The young artists share their work and vision with the group before handing their artwork to the instructor, who, in turn, sets off a frenzy of excitement by handing out cards created by children across the world.
The act of sharing and letting go is another essential part to peace building, according to Holzman. “You’re translating emotions into something real and then you give it away. You create something you are attached to and then you let it go.”
Creating Peace Project falls into a line of civil society organisations working toward creating a Culture of Peace as articulated by the 1999 Declaration and Programme of Action on a Culture of Peace adopted by the U.N. General Assembly.
Spearheaded by UNESCO, the United Nations Educational, Scientific and Cultural Organisation, the declaration acknowledges the need for creating peace culture through means other than political cooperation and economic development.
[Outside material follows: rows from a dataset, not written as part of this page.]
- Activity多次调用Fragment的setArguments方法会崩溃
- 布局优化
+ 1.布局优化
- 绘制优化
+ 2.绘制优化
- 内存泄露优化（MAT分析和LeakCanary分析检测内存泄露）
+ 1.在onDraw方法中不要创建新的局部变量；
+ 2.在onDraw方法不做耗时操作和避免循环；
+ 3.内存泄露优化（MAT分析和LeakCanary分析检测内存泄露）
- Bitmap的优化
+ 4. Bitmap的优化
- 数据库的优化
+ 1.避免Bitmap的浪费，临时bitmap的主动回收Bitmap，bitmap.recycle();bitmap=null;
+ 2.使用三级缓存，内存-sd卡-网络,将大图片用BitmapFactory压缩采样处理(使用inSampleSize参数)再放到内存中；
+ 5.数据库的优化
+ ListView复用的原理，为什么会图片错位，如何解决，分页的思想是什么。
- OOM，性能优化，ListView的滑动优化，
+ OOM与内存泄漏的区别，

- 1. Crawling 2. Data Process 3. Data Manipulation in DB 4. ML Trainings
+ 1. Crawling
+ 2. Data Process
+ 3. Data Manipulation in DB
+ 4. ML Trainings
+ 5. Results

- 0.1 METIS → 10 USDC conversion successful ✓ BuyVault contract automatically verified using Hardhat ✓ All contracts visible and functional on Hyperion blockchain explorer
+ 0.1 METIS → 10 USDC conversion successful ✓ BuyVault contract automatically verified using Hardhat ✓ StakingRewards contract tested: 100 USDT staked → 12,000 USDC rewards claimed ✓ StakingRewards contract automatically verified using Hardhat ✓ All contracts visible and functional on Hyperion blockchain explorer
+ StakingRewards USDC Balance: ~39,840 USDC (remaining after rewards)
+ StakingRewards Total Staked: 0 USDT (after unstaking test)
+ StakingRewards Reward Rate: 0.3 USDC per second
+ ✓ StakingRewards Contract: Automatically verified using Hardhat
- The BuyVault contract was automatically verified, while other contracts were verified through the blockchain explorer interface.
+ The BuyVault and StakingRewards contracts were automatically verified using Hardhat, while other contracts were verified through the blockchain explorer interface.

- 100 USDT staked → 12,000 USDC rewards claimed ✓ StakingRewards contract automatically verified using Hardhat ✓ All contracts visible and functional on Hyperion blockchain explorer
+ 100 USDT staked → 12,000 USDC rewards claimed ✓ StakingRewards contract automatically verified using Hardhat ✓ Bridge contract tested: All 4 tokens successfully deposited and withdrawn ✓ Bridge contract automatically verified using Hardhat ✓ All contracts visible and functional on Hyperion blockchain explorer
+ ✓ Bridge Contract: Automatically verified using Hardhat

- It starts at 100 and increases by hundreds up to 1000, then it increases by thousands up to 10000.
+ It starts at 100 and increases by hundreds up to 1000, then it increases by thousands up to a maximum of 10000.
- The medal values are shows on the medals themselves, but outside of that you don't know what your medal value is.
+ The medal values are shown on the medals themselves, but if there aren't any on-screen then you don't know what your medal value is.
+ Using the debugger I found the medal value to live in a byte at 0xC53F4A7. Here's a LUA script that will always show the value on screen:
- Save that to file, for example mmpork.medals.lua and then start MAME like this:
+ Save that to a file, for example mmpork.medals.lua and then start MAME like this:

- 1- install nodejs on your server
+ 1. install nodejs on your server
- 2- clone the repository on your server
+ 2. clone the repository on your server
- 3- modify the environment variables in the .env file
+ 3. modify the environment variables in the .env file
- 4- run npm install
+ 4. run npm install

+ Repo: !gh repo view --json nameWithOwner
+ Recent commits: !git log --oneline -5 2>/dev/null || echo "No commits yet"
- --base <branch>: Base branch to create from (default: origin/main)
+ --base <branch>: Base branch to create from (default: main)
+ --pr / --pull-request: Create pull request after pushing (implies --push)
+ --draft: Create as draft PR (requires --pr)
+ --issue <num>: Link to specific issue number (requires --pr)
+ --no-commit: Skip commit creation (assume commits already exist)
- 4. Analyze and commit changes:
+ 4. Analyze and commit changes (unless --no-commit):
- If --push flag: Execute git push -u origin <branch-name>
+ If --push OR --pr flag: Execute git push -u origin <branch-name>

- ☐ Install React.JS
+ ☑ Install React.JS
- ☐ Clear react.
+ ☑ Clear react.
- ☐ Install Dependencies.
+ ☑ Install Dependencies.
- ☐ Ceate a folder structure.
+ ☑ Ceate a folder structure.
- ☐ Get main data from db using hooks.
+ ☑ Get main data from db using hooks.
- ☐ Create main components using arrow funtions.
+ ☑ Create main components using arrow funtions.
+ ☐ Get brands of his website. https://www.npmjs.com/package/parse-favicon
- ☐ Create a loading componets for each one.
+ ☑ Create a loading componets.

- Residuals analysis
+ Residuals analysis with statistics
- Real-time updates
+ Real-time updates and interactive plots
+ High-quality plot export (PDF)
Education for peace, disarmament and building cooperation and solidarity are among the defined elements of moving from a culture of war to a Culture of Peace at a family, community and global level, according to the declaration.
On Sep. 14, the 193-member General Assembly will once again take on the issue of building a Culture of Peace during a High-Level Forum , a week before World Peace Day on Sep. 21.
Holzman , meanwhile, is happy to continue to learn from and be surprised by the children he works with.
Bringing a bag of cards from Colombia into a privileged San Francisco school recently, he got a bit nervous.
“I was sure these hipster San Francisco kids are just going to be like ‘whatever.’ That was my own negative premonition, and I was totally wrong,” he recalled about the class’s heartfelt responses that day.
“It’s not about the calibre of creativity, but that something is given and received and it teaches them that we are part of a global culture and that we all want the same things.”